▶ **REQUIRED ACTION**
Would you please return the line containing "total: 31869.00 -> 30573.00" and all the lines after it through the end of the records below, unchanged and on their own?

-=-=-

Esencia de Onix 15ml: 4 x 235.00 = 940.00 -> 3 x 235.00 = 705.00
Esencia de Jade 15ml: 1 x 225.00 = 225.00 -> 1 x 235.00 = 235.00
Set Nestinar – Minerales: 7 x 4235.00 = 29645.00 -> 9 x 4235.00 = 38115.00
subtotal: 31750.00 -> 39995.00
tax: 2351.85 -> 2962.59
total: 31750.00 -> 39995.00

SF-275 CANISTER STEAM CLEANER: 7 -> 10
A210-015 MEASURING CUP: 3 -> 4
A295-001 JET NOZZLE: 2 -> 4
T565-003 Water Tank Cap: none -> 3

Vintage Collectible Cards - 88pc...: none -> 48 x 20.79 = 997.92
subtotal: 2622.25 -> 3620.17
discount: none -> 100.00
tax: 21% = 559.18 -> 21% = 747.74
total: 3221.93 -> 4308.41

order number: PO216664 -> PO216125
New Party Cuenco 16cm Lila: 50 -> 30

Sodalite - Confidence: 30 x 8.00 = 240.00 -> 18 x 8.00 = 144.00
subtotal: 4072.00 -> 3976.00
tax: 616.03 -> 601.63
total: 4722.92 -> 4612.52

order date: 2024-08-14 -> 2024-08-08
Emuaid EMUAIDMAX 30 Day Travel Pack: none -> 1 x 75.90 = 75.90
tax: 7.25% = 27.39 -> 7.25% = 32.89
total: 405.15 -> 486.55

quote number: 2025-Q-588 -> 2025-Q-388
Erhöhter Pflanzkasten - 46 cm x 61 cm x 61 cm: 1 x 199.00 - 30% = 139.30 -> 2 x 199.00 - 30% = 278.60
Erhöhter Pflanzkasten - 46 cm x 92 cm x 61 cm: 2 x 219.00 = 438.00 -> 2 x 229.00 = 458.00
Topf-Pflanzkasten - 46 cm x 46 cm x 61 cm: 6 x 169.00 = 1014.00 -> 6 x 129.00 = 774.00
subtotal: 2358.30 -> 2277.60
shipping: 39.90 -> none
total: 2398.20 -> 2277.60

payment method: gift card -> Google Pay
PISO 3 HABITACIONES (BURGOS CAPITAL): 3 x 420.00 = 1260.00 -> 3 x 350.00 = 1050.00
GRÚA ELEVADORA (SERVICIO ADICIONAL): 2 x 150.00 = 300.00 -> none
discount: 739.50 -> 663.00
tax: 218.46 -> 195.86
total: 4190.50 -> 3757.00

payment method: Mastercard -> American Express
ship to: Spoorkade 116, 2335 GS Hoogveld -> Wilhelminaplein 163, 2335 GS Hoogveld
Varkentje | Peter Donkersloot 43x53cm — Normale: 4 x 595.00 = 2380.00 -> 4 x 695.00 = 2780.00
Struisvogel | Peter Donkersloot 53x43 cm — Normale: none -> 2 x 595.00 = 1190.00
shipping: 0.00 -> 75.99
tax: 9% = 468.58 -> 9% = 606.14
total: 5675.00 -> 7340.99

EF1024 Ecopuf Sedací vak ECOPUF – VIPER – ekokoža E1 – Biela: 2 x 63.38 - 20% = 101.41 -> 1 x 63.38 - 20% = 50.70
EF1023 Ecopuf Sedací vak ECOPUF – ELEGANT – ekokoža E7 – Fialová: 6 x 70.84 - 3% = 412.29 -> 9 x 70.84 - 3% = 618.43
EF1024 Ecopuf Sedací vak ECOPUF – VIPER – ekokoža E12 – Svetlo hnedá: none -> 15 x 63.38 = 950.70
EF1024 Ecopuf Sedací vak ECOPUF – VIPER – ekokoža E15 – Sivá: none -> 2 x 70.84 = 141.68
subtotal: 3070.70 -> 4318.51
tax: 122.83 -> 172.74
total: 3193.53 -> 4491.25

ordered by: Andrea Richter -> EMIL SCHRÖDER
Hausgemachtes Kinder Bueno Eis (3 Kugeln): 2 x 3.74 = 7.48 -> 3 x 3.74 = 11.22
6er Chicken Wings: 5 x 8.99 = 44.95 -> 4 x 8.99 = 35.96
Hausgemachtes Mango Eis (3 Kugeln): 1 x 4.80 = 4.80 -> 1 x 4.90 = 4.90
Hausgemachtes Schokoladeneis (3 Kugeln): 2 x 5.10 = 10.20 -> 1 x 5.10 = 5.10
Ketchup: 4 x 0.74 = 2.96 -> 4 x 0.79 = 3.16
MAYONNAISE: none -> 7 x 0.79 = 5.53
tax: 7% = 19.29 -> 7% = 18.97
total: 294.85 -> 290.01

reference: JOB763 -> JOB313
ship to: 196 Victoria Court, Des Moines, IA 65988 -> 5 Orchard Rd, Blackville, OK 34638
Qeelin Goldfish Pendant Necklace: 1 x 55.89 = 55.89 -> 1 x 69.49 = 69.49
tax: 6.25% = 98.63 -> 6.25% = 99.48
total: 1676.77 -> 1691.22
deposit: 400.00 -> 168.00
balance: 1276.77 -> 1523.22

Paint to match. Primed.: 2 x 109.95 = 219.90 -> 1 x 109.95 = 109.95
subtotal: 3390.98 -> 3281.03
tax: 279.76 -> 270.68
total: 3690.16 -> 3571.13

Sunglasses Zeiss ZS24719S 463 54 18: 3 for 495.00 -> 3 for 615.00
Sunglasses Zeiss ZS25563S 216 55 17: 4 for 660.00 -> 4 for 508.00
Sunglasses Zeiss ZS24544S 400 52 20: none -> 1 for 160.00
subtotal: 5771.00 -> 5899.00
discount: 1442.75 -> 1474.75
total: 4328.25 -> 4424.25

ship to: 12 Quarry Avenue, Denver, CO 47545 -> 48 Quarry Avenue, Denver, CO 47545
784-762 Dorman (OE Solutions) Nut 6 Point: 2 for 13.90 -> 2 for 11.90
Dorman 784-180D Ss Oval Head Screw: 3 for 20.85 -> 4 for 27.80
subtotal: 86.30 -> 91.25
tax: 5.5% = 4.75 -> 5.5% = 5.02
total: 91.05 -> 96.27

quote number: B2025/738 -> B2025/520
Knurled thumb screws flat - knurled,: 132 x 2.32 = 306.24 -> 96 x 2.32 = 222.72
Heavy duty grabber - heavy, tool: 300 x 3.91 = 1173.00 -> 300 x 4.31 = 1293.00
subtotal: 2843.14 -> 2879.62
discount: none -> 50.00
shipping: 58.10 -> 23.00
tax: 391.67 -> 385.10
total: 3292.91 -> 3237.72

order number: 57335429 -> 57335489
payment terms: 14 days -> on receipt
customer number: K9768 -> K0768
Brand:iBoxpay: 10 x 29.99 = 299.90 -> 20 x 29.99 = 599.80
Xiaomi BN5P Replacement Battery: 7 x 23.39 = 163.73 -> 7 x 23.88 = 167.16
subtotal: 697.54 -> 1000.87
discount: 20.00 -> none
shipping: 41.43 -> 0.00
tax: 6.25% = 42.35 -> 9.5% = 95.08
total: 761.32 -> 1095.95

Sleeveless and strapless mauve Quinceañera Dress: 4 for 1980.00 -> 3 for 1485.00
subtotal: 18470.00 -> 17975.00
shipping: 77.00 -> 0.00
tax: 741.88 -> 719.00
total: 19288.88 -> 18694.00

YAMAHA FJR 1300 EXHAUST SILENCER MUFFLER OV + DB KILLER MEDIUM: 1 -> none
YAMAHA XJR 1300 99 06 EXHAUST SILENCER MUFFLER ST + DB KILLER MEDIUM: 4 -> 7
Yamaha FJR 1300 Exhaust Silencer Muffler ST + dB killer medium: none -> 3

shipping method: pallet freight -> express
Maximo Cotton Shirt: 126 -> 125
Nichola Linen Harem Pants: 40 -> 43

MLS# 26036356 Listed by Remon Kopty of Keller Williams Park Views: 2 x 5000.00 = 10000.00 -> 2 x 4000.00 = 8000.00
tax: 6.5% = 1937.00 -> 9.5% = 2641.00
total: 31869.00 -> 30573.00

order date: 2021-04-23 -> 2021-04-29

-=-=-

▶ **SOLUTION TO THIS EXERCISE**
total: 31869.00 -> 30573.00

order date: 2021-04-23 -> 2021-04-29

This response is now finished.